An intriguing cross section of electronic works by Canadian composer Terry Rusling (1931-1974) are featured in the 2019 third Spurn release, The Machine is Broken. Rusling’s experience as an engineer for CBC understandably gave him the necessary technical grounding to create his unique sound. At composer Morris Surdin’s suggestion, Rusling worked at the University of Toronto Electronic Music Studio (UTEMS), which lead to further international studies/work, and tape collaborations with such artists as Earle Birney, Gwendolyn MacEwen and public tape performances at Yorkville’s Bohemian Embassy. Rusling’s short life resulted in an immense creative output that is only touched on here. Producers David Porter and Daniel Kernohan have selected 17 tracks, arranged in a listener-friendly order to maintain interest. The almost two minute opening Reel 1H sets the stage with sound effects, quiet spaces, and brief moments of tonalism. Creaky effects, crackling sounds, loud volumes, slides and glisses highlight Reel 2A’s early electro sound. The spoken male/female statements at the start of Title add a human dimension to the electronic effects.

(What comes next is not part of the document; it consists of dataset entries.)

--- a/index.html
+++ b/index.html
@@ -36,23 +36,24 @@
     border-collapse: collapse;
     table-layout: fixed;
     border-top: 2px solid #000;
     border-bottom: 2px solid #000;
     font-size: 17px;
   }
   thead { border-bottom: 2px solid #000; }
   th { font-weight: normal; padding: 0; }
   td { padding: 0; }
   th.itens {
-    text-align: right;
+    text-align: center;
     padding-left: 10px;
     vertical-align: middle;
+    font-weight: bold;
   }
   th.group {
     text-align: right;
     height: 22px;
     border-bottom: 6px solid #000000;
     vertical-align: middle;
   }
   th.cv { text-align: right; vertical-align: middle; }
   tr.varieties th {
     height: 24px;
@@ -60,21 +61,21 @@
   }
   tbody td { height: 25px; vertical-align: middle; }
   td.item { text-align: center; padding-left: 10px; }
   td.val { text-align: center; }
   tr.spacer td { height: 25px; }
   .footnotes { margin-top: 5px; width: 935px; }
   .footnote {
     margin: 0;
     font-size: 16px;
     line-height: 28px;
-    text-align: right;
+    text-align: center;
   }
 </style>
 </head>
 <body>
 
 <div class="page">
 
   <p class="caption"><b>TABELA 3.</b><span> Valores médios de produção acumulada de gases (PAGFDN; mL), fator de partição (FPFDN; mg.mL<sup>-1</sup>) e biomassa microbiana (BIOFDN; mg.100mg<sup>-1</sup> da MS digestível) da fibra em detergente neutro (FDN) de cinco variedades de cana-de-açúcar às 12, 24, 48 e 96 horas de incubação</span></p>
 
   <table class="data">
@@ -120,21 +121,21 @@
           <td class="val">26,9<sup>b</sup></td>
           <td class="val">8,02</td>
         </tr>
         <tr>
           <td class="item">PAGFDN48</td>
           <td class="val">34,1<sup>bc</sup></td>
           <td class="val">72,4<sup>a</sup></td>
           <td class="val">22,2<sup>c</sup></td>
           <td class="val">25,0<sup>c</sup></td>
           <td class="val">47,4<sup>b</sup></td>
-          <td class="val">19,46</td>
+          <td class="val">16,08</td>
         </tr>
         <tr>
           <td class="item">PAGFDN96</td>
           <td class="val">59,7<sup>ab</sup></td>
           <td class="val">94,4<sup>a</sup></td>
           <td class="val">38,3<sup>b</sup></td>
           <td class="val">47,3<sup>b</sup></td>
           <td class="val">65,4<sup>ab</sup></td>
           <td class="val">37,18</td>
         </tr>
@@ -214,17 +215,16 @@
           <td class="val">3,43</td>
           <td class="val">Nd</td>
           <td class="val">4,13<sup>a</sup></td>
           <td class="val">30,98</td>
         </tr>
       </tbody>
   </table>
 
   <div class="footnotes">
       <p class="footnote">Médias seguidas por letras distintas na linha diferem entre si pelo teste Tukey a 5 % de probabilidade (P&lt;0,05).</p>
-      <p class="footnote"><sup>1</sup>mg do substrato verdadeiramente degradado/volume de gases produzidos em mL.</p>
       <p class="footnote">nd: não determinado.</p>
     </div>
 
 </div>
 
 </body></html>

Rusling’s use of silent spaces between electronic sections in his works builds subsequent musical interest, such as Reel 2B where the silences set up such intense effects as the classic electronic sounds of that time, like washes, repeated notes, feedback and for lack of a better description, loud crashing about. Rusling’s early electronic music holds current sound appeal while also, at its very best, foreshadowing future sounds.

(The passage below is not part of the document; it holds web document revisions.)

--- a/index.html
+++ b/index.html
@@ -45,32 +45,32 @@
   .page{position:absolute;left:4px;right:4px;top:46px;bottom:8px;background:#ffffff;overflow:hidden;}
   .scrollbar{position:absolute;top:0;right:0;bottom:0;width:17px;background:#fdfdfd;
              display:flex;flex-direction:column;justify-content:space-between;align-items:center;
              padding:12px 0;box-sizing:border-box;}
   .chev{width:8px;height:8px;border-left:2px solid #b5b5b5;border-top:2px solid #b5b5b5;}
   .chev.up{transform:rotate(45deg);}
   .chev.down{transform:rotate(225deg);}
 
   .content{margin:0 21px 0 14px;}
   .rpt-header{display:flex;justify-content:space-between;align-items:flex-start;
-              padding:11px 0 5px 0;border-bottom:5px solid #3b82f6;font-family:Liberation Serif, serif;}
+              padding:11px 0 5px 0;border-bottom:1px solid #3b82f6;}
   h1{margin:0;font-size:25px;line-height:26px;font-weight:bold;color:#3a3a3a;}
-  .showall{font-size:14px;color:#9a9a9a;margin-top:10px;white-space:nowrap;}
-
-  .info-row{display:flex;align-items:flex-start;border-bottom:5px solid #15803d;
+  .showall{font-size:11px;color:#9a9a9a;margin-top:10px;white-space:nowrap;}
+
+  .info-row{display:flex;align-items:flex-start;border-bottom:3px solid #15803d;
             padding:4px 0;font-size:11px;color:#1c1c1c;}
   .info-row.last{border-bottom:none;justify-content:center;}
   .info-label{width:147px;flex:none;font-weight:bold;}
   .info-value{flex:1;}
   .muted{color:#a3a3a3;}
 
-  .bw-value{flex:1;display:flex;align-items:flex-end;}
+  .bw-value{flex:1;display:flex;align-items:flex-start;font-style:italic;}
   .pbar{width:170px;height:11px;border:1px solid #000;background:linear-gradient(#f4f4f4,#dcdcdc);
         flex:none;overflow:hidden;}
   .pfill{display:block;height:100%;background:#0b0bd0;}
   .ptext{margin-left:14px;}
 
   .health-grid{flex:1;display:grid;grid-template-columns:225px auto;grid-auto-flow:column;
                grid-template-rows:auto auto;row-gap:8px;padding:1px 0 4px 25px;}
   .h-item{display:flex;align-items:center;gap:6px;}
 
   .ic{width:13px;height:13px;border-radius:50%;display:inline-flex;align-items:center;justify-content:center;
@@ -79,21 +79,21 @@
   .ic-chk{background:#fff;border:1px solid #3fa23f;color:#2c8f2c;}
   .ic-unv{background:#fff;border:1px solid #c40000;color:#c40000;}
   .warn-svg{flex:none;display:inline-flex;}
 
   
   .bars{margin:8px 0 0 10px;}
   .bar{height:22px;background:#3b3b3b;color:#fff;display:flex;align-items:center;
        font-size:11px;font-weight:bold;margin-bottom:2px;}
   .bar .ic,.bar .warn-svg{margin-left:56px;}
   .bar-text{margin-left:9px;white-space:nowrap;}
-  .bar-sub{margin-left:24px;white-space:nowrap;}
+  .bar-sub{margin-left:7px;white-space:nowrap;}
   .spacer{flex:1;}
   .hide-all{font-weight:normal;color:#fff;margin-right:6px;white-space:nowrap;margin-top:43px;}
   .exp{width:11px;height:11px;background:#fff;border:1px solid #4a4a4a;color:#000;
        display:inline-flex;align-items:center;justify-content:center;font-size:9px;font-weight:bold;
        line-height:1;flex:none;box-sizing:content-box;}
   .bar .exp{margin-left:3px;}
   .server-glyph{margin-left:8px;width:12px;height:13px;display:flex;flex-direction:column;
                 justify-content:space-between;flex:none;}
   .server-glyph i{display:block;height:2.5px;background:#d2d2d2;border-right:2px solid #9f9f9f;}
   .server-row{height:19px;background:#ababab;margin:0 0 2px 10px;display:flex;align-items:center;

The earlier two Spurn releases also feature contemporary sounds. Shed Metal stars Equivalent Insecurity in performance. Kernohan, (named dk on the sleeve), and colleague Dan Lander play 22 tracks on their self-described “instruments, toys, stuff, sound.” Recorded in Toronto in 1987-89, their sound brings back wonderful memories of the Toronto improvisational scene of the time. The clear recording opens with a march-like feel and an almost sing-along melody interspersed with electronic effects. Too much fun being had by the two performers, as the music includes washes, electronic shrieking effects, occasional almost pop groves, pulses, horns, vocalizations, moments of anxiety, etc. Especially love the water sounds in track three. It is a gift to the listener that their music was even recorded, and later released.
Car Dew Treat Us features Kernohan and the perfectly ordinary (Allison Cameron, Rod Dubey and Lawrence Joseph) with different guest artists reciting intermittent text fragments from Cornelius Cardew’s Treatise against an electronic soundscape featuring clicks, held tones, wavering dynamics, wobbling tones, bell sounds, atonalities and percussive effects in a challenging soundscape. Some may find it difficult to listen to but worth the effort to experience.
Bravo to Spool’s Spurn series for these three contrasting releases showcasing amazing Canadian experimental talent.